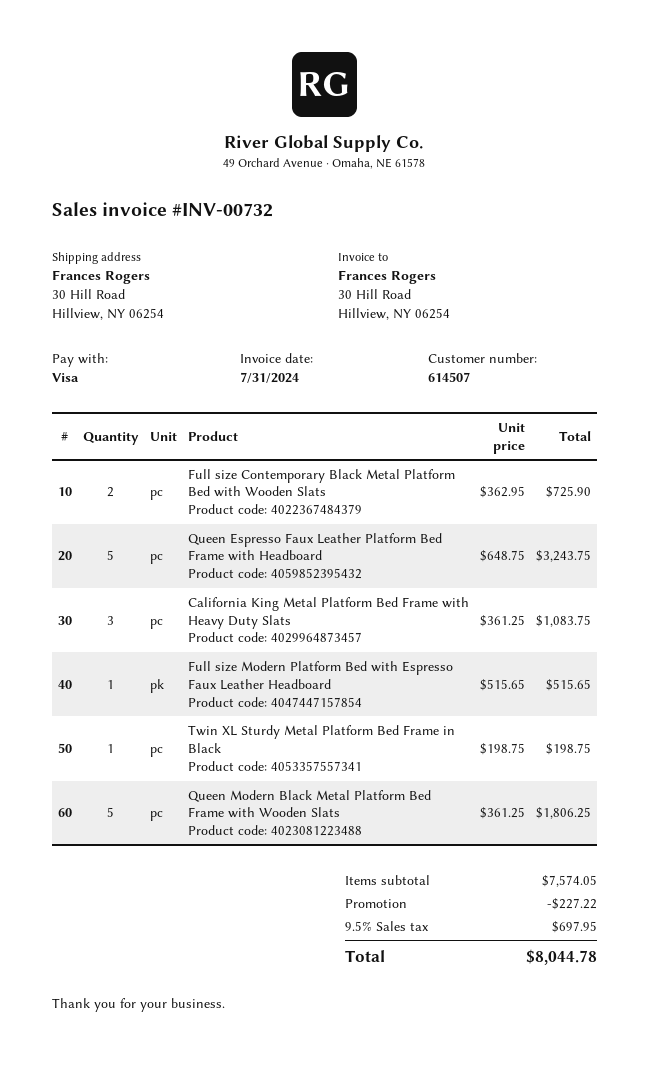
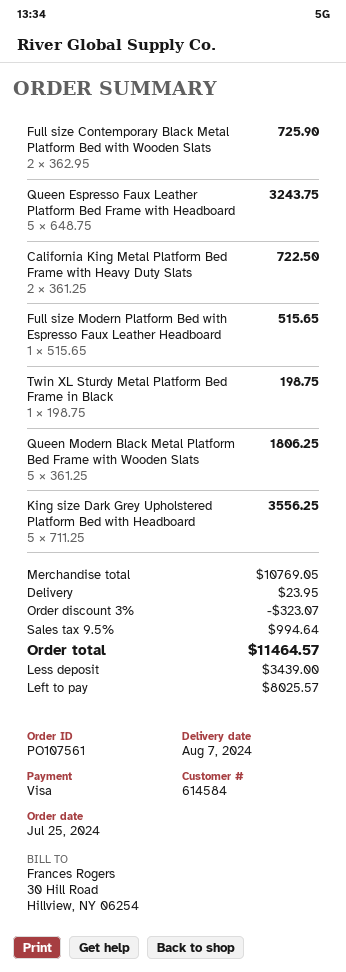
customer number: 614507 -> 614584
California King Metal Platform Bed Frame with Heavy Duty Slats: 3 x 361.25 = 1083.75 -> 2 x 361.25 = 722.50
King size Dark Grey Upholstered Platform Bed with Headboard: none -> 5 x 711.25 = 3556.25
subtotal: 7574.05 -> 10769.05
discount: 227.22 -> 323.07
shipping: none -> 23.95
tax: 9.5% = 697.95 -> 9.5% = 994.64
total: 8044.78 -> 11464.57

※

Activity: Copy out all the data above exactly as written. Skip the pictures.

Answer below:
customer number: 614507 -> 614584
California King Metal Platform Bed Frame with Heavy Duty Slats: 3 x 361.25 = 1083.75 -> 2 x 361.25 = 722.50
King size Dark Grey Upholstered Platform Bed with Headboard: none -> 5 x 711.25 = 3556.25
subtotal: 7574.05 -> 10769.05
discount: 227.22 -> 323.07
shipping: none -> 23.95
tax: 9.5% = 697.95 -> 9.5% = 994.64
total: 8044.78 -> 11464.57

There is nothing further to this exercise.